Extracted data entries:
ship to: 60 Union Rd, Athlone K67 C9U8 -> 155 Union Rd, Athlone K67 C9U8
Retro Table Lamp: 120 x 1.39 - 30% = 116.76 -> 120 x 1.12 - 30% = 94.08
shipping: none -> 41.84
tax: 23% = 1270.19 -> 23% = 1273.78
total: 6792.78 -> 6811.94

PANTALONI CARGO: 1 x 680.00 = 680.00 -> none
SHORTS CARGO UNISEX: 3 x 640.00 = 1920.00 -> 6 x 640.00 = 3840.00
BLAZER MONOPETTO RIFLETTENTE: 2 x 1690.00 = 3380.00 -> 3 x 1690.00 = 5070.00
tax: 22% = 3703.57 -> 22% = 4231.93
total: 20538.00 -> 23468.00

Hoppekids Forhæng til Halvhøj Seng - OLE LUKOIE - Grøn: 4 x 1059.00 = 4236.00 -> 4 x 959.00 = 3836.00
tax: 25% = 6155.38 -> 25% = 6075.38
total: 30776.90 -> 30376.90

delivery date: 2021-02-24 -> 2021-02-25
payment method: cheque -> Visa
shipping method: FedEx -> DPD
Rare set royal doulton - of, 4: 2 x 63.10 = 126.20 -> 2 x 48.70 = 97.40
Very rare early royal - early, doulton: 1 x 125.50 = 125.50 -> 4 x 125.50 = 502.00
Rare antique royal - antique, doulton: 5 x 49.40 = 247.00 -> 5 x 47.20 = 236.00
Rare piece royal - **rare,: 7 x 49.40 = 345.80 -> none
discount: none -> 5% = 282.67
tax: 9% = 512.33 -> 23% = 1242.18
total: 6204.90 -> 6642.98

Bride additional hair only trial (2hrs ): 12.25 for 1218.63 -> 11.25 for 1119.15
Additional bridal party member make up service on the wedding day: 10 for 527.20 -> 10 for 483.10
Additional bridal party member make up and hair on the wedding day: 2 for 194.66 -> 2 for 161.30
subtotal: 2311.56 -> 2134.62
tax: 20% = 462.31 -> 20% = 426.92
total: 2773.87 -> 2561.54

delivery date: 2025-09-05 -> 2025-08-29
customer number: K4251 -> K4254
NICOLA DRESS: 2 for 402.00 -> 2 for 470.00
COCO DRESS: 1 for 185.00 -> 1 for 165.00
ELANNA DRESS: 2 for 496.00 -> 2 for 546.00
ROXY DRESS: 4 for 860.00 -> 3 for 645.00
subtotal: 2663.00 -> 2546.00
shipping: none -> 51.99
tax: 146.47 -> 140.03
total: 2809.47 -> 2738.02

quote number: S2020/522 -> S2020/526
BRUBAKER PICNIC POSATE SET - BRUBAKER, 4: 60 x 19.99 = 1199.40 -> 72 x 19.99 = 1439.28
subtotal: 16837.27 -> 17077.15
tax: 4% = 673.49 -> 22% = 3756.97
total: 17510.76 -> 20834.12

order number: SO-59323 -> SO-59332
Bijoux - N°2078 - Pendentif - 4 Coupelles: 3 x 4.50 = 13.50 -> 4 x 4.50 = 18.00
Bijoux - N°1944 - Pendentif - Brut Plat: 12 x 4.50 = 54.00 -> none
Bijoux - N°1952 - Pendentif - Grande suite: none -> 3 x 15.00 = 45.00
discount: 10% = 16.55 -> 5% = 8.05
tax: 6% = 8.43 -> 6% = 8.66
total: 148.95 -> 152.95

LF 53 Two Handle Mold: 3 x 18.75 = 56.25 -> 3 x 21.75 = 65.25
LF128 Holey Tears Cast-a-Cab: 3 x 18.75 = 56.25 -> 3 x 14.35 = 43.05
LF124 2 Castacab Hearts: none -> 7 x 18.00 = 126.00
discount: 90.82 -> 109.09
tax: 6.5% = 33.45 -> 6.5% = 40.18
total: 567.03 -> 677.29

* Work order *
What lines above contain the word "party"? Please copy each one.

* Response to this exercise *
Additional bridal party member make up service on the wedding day: 10 for 527.20 -> 10 for 483.10
Additional bridal party member make up and hair on the wedding day: 2 for 194.66 -> 2 for 161.30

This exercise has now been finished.